**Exercise description**
Within these records, how many lines hold "flex"? Give the number alone.
(Records provided Opens)
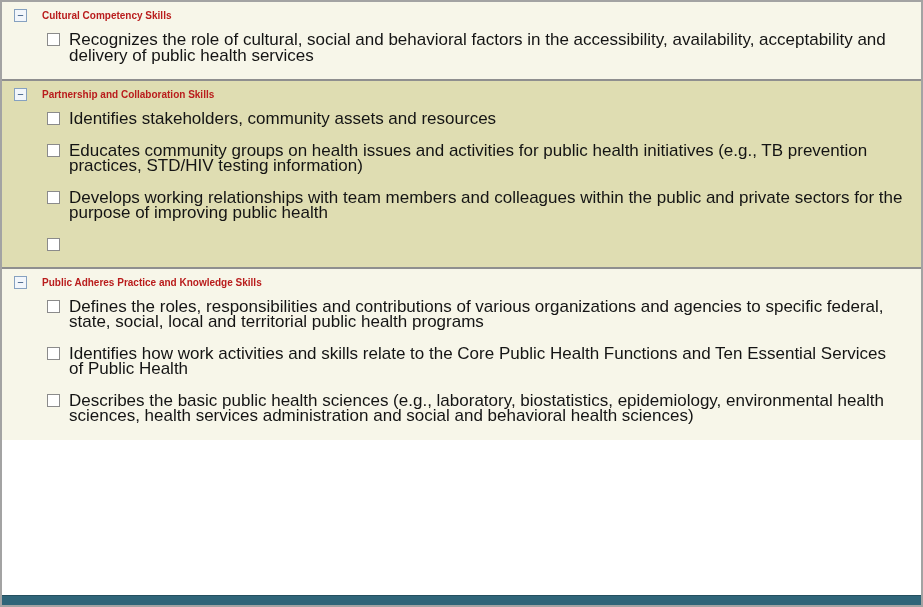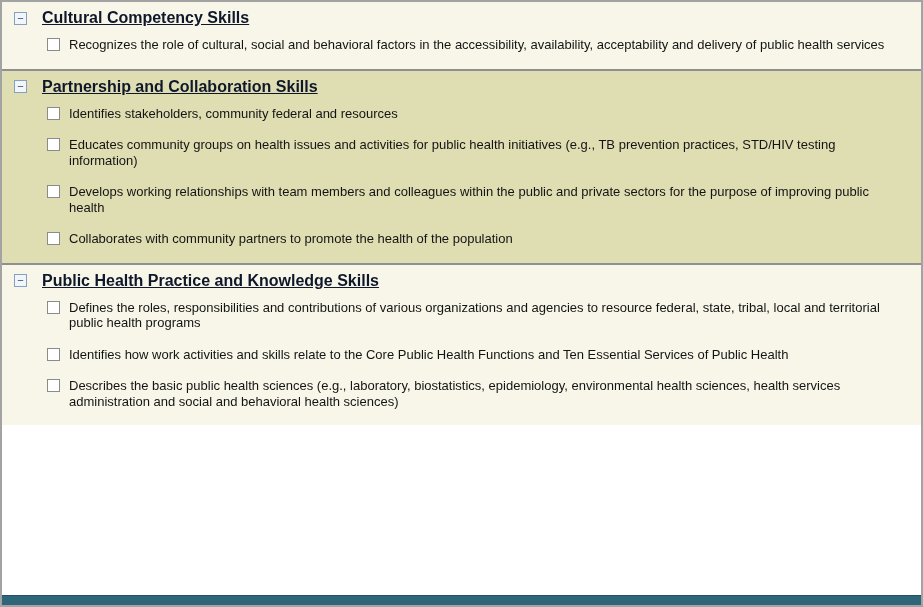--- a/index.html
+++ b/index.html
@@ -38,24 +38,23 @@
     font-size: 11px;
     line-height: 1;
     display: inline-flex;
     align-items: center;
     justify-content: center;
     cursor: pointer;
     user-select: none;
   }
 
   .section-title {
-    font-size: 16px;
+    font-size: 10px;
     font-weight: bold;
-    color: #0f172a;
-    text-decoration: underline;
+    color: #b91c1c;
   }
 
   .items {
     padding-left: 33px;
     display: flex;
     flex-direction: column;
     gap: 16px;
   }
 
   .item {
@@ -70,21 +69,21 @@
     width: 13px;
     height: 13px;
     flex: 0 0 13px;
     border: 1px solid #8b8b8b;
     background: #ffffff;
     margin-top: 1px;
     cursor: pointer;
   }
 
   .item-text {
-    font-size: 13px;
+    font-size: 17px;
     line-height: 15.5px;
     color: #141414;
   }
 
   .bottom-bar {
     margin-top: auto;
     height: 10px;
     background: #2f6579;
     border-top: 1px solid #24505f;
     cursor: pointer;
@@ -109,46 +108,45 @@
   </section>
 
   <section class="section olive">
     <div class="section-header">
       <span class="collapse-box">−</span>
       <h2 class="section-title">Partnership and Collaboration Skills</h2>
     </div>
     <div class="items">
       <div class="item">
         <input type="checkbox" class="cb" style="">
-        <span class="item-text">Identifies stakeholders, community federal and resources</span>
+        <span class="item-text">Identifies stakeholders, community assets and resources</span>
       </div>
       <div class="item">
         <input type="checkbox" class="cb" style="">
         <span class="item-text">Educates community groups on health issues and activities for public health initiatives (e.g., TB prevention practices, STD/HIV testing information)</span>
       </div>
       <div class="item">
         <input type="checkbox" class="cb" style="">
         <span class="item-text">Develops working relationships with team members and colleagues within the public and private sectors for the purpose of improving public health</span>
       </div>
       <div class="item">
         <input type="checkbox" class="cb" style="">
-        <span class="item-text">Collaborates with community partners to promote the health of the population</span>
       </div>
     </div>
   </section>
 
   <section class="section light">
     <div class="section-header">
       <span class="collapse-box">−</span>
-      <h2 class="section-title">Public Health Practice and Knowledge Skills</h2>
+      <h2 class="section-title">Public Adheres Practice and Knowledge Skills</h2>
     </div>
     <div class="items">
       <div class="item">
         <input type="checkbox" class="cb" style="">
-        <span class="item-text">Defines the roles, responsibilities and contributions of various organizations and agencies to resource federal, state, tribal, local and territorial public health programs</span>
+        <span class="item-text">Defines the roles, responsibilities and contributions of various organizations and agencies to specific federal, state, social, local and territorial public health programs</span>
       </div>
       <div class="item">
         <input type="checkbox" class="cb" style="">
         <span class="item-text">Identifies how work activities and skills relate to the Core Public Health Functions and Ten Essential Services of Public Health</span>
       </div>
       <div class="item">
         <input type="checkbox" class="cb" style="">
         <span class="item-text">Describes the basic public health sciences (e.g., laboratory, biostatistics, epidemiology, environmental health sciences, health services administration and social and behavioral health sciences)</span>
       </div>
     </div>

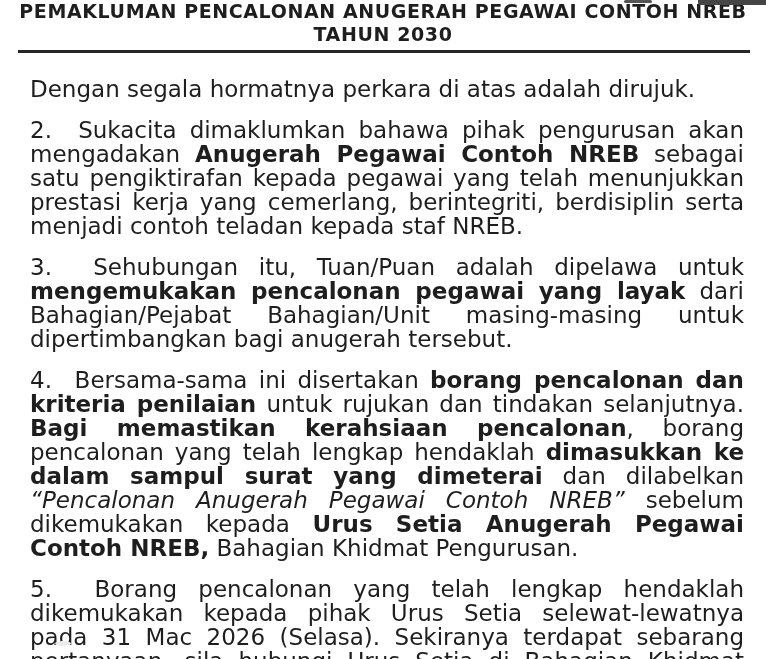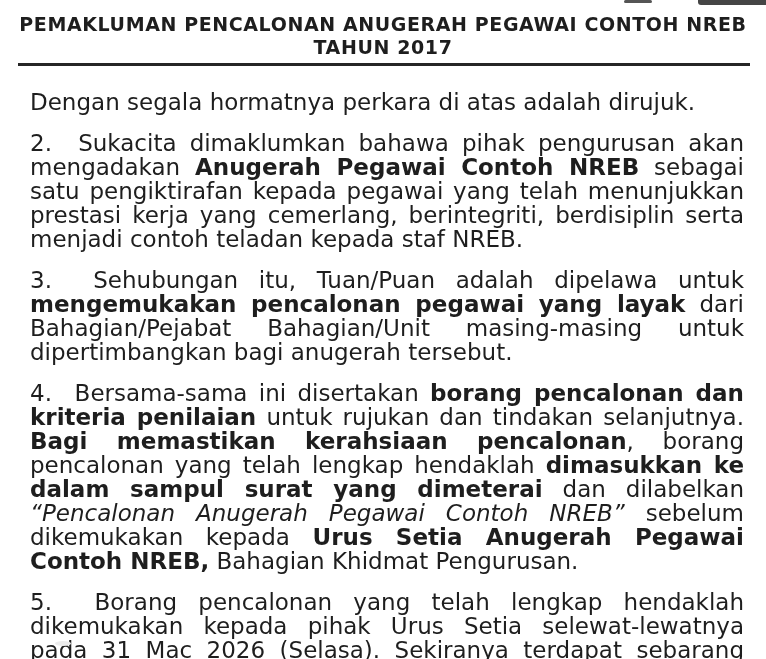--- a/index.html
+++ b/index.html
@@ -14,21 +14,21 @@
     font-family:"DejaVu Sans", sans-serif;
     color:var(--text);
     overflow:hidden;
   }
   .page{position:relative;width:766px;height:659px;background:var(--bg);}
   .artifact{position:absolute;background:#444;}
   .artifact.a1{left:624px;top:0;width:28px;height:3px;border-radius:2px;background:#555;}
   .artifact.a2{left:698px;top:0;width:68px;height:5px;border-radius:0 0 0 3px;background:#454545;}
   .artifact.a3{left:55px;top:641px;width:16px;height:5px;border-radius:50%;background:#ececec;}
   .header{
-    padding-top:13px;
+    padding-top:0;
     text-align:center;
     font-weight:bold;
     font-size:19px;
     line-height:23px;
     letter-spacing:0.6px;
   }
   .rule{
     margin:4px 16px 0 18px;
     border-top:3.5px solid var(--rule);
   }
@@ -46,21 +46,21 @@
 </head>
 <body>
 
 <div class="page">
   <div class="artifact a1"></div>
   <div class="artifact a2"></div>
   <div class="artifact a3"></div>
 
   <div class="header">
     <div>PEMAKLUMAN PENCALONAN ANUGERAH PEGAWAI CONTOH NREB</div>
-    <div>TAHUN 2017</div>
+    <div>TAHUN 2030</div>
   </div>
 
   <div class="rule"></div>
 
   <div class="doc-body">
       <p><span>Dengan segala hormatnya perkara di atas adalah dirujuk.</span></p>
       <p class="justify"><span>2.&nbsp;&nbsp;Sukacita dimaklumkan bahawa pihak pengurusan akan mengadakan </span><b>Anugerah Pegawai Contoh NREB</b><span> sebagai satu pengiktirafan kepada pegawai yang telah menunjukkan prestasi kerja yang cemerlang, berintegriti, berdisiplin serta menjadi contoh teladan kepada staf NREB.</span></p>
       <p class="justify"><span>3.&nbsp;&nbsp;Sehubungan itu, Tuan/Puan adalah dipelawa untuk </span><b>mengemukakan pencalonan pegawai yang layak</b><span> dari Bahagian/Pejabat Bahagian/Unit masing-masing untuk dipertimbangkan bagi anugerah tersebut.</span></p>
       <p class="justify"><span>4.&nbsp;&nbsp;Bersama-sama ini disertakan </span><b>borang pencalonan dan kriteria penilaian</b><span> untuk rujukan dan tindakan selanjutnya. </span><b>Bagi memastikan kerahsiaan pencalonan</b><span>, borang pencalonan yang telah lengkap hendaklah </span><b>dimasukkan ke dalam sampul surat yang dimeterai</b><span> dan dilabelkan </span><i>“Pencalonan Anugerah Pegawai Contoh NREB”</i><span> sebelum dikemukakan kepada </span><b>Urus Setia Anugerah Pegawai Contoh NREB,</b><span> Bahagian Khidmat Pengurusan.</span></p>
       <p class="justify"><span>5.&nbsp;&nbsp;Borang pencalonan yang telah lengkap hendaklah dikemukakan kepada pihak Urus Setia selewat-lewatnya pada 31 Mac 2026 (Selasa). Sekiranya terdapat sebarang pertanyaan, sila hubungi Urus Setia di Bahagian Khidmat Pengurusan untuk penjelasan lanjut.</span></p>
(Records provided Closes)
**Worked solution**
4